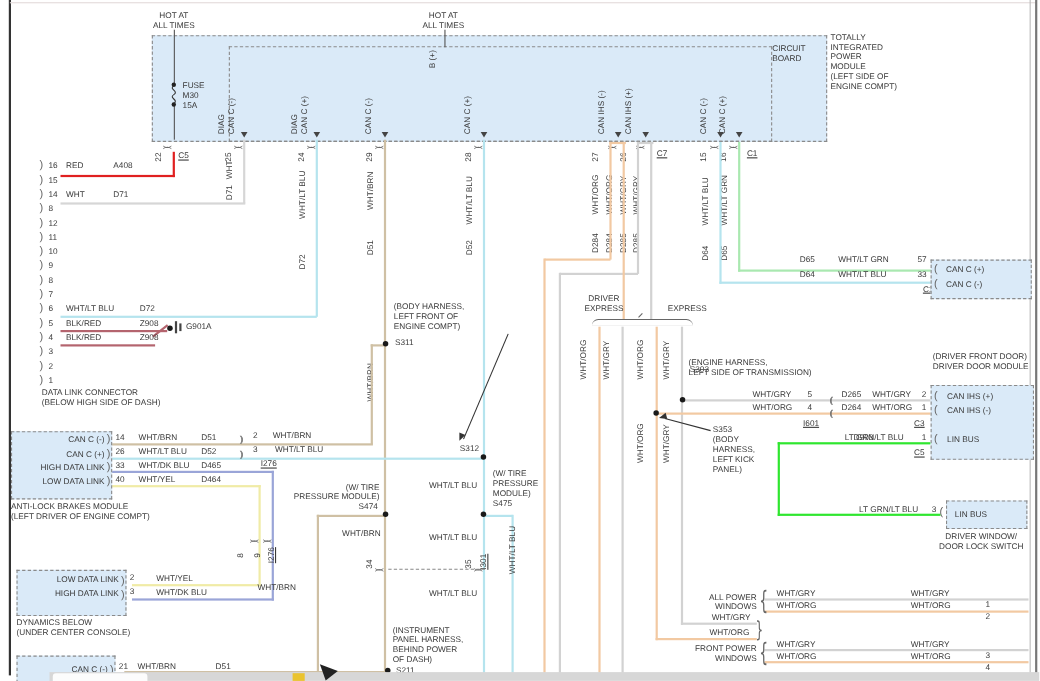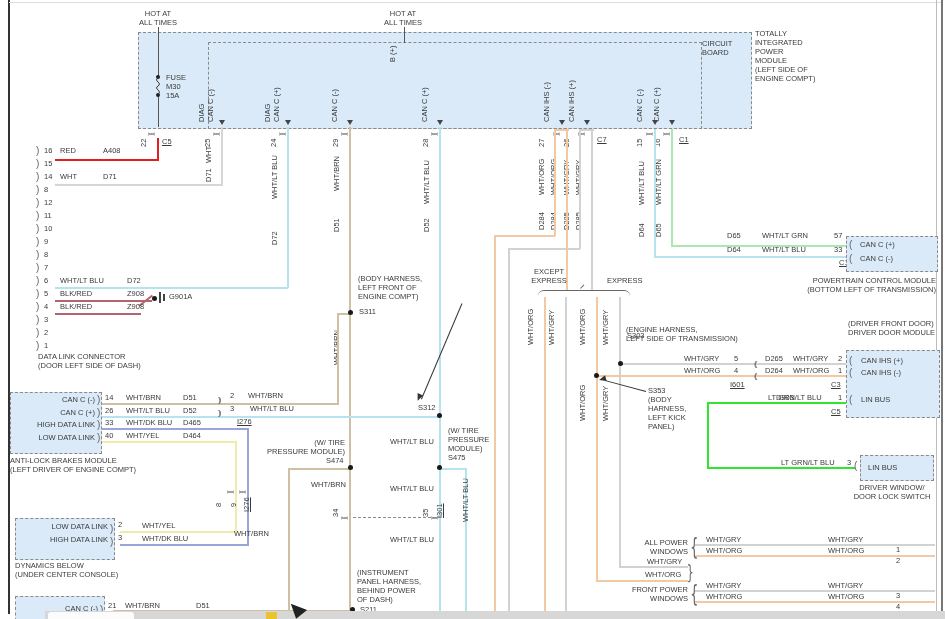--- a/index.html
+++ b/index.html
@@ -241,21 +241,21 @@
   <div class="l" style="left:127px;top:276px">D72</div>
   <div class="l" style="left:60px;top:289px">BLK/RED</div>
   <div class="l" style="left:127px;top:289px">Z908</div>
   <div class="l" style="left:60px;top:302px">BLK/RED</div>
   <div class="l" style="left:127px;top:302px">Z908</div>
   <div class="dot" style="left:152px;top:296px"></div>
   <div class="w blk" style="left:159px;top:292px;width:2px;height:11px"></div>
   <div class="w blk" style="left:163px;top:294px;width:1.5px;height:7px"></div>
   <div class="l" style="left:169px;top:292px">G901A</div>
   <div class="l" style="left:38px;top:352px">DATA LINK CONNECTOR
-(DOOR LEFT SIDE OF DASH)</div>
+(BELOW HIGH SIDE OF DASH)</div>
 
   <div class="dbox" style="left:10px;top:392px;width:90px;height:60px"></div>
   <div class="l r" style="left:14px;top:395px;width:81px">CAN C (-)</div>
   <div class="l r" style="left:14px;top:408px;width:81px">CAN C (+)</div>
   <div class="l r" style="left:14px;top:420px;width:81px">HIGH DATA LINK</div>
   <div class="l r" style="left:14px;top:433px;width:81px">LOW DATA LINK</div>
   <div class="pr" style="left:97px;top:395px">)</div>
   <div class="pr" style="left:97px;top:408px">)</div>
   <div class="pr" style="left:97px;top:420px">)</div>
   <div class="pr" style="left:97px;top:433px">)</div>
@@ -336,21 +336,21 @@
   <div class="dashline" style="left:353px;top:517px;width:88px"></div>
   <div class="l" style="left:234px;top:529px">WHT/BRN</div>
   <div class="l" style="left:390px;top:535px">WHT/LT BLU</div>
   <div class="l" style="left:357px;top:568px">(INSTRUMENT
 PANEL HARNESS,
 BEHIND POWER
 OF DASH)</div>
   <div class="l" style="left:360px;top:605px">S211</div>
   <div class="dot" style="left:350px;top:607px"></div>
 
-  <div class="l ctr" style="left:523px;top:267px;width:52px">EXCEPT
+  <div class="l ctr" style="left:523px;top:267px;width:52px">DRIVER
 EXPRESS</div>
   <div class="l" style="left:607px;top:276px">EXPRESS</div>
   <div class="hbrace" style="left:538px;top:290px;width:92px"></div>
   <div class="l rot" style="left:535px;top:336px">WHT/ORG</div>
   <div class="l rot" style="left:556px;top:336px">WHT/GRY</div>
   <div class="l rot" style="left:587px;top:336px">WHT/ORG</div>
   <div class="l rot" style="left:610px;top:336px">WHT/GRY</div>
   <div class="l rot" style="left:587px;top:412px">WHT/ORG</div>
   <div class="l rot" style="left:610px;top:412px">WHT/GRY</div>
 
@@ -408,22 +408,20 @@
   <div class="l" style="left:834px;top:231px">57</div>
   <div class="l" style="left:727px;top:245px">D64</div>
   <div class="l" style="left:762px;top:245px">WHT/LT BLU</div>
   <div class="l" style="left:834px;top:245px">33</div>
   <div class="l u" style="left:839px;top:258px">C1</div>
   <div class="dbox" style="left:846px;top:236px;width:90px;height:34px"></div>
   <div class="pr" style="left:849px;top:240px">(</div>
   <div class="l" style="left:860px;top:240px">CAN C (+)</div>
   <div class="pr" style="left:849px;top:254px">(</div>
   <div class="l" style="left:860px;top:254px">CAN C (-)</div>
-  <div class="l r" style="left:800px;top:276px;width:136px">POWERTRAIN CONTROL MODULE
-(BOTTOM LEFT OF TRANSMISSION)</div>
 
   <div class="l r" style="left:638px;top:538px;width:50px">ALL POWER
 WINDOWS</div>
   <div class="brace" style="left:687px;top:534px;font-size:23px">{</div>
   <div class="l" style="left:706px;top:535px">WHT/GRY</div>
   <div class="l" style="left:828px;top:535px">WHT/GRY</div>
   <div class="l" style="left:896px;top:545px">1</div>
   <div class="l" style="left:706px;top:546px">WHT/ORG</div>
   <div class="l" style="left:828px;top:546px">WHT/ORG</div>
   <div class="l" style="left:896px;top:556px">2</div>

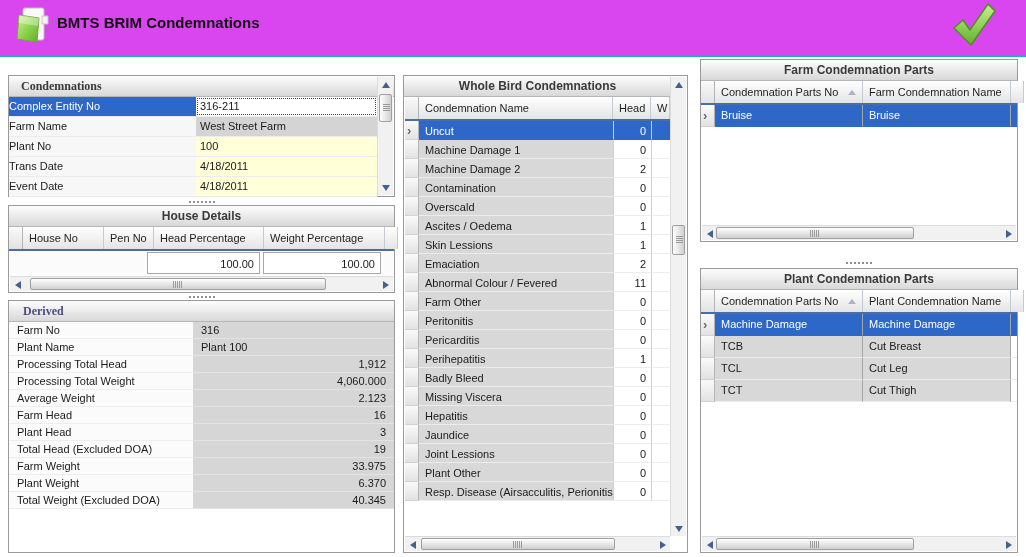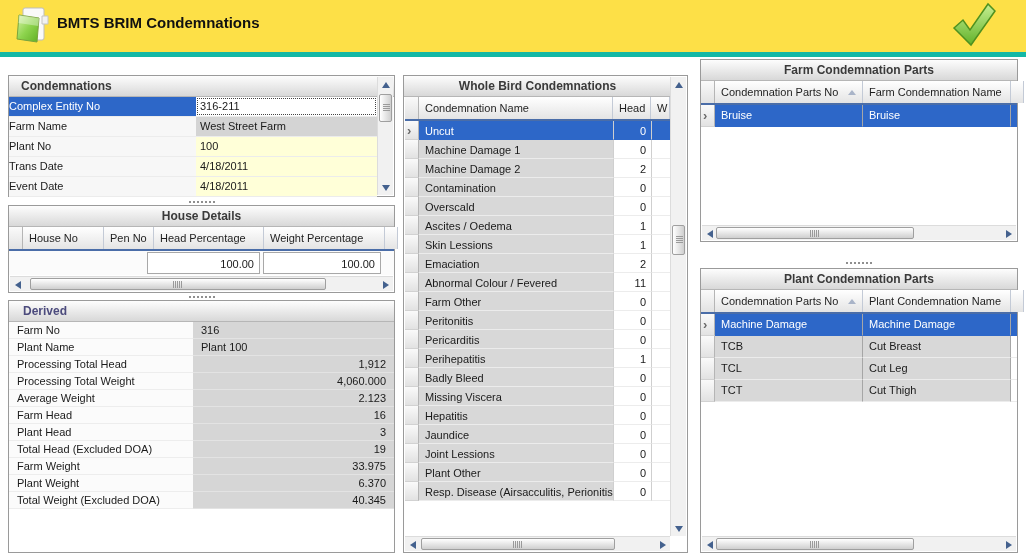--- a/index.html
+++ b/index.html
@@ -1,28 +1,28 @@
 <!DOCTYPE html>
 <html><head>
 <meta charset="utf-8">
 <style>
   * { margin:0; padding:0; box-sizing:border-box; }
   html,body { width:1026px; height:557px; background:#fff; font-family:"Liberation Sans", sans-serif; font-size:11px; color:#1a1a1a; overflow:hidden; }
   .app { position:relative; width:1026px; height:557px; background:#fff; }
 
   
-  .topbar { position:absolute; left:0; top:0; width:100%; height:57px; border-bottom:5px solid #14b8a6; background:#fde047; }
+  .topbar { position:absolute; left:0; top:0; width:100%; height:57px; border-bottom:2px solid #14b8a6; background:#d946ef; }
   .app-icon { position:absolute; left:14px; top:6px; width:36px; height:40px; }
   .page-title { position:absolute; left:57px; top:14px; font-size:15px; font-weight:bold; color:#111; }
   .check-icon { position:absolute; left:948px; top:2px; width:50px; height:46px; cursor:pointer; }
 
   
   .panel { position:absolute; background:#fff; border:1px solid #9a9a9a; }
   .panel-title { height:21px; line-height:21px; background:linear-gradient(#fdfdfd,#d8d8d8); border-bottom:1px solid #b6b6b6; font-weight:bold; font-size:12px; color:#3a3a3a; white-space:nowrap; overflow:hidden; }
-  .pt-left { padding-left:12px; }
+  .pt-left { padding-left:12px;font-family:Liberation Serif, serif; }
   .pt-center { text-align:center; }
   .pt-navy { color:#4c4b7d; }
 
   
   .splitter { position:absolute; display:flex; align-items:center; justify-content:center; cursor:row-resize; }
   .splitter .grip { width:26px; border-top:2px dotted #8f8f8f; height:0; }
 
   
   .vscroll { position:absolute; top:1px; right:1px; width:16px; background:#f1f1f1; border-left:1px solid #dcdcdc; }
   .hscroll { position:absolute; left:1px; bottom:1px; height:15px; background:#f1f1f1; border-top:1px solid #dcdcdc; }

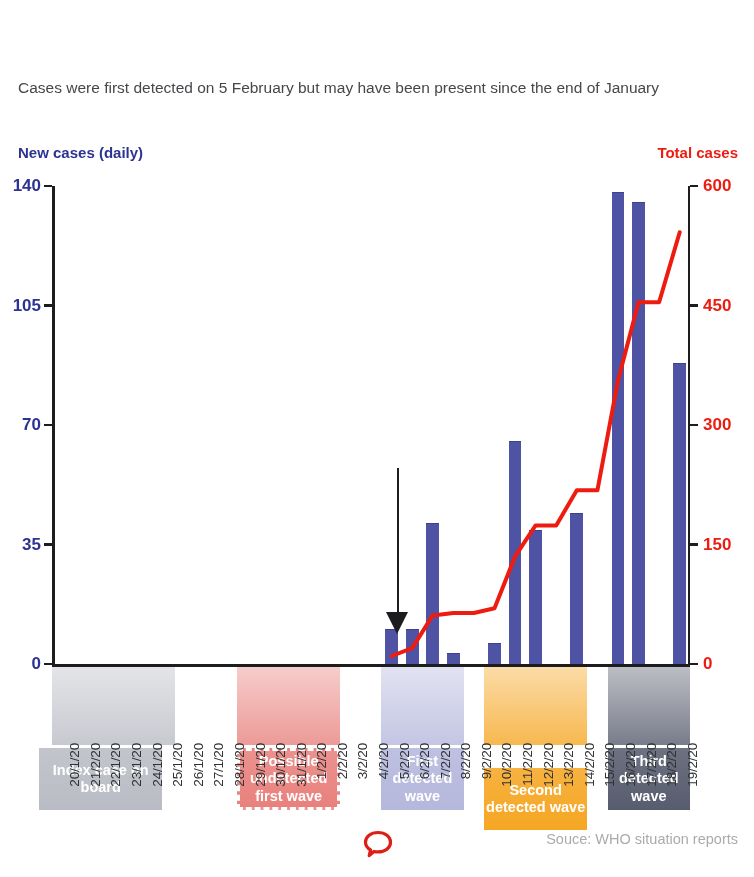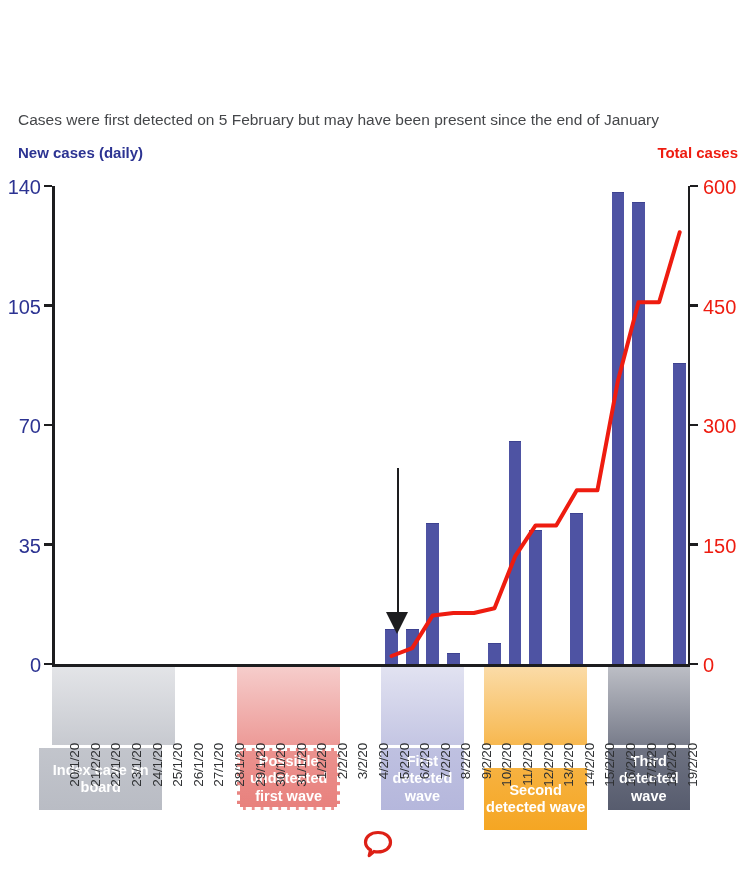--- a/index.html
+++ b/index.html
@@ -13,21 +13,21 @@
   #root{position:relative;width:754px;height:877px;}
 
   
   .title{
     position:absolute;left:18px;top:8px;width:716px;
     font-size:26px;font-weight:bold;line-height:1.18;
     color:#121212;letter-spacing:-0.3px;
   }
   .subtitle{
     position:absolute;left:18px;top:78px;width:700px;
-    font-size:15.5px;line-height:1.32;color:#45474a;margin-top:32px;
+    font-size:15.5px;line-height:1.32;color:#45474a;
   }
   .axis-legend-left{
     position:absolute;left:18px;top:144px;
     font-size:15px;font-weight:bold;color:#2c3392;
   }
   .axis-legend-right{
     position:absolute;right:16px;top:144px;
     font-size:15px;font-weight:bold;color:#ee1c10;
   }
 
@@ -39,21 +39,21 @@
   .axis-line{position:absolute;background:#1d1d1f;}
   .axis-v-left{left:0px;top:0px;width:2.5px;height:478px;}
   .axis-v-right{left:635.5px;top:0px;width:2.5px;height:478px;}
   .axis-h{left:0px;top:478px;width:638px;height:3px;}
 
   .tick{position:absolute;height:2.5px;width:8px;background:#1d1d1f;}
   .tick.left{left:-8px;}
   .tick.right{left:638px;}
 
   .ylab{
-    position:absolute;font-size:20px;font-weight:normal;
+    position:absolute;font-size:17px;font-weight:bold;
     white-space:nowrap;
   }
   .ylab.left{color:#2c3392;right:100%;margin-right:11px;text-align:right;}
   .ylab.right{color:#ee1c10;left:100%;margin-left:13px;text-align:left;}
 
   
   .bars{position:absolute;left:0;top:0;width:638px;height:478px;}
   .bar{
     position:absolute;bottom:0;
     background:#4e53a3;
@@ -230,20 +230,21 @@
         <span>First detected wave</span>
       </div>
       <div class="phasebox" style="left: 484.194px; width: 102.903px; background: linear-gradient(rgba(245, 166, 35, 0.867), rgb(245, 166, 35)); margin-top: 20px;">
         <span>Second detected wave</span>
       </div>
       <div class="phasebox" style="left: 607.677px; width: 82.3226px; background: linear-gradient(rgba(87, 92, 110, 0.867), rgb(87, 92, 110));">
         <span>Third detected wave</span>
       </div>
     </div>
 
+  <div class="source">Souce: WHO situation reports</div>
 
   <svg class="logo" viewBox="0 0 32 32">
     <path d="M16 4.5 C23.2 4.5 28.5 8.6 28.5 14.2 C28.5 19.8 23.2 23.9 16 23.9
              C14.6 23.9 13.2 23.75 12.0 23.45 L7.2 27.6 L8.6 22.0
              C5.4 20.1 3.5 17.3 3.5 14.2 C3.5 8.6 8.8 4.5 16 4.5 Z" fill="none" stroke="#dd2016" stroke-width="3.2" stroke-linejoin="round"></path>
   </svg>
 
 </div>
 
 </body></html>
= = =
> TO DO:
Every line with "white" in it should be copied from the entries.

> WRITTEN ANSWER:
   .panel-title { height:21px; line-height:21px; background:linear-gradient(#fdfdfd,#d8d8d8); border-bottom:1px solid #b6b6b6; font-weight:bold; font-size:12px; color:#3a3a3a; white-space:nowrap; overflow:hidden; }
     white-space:nowrap;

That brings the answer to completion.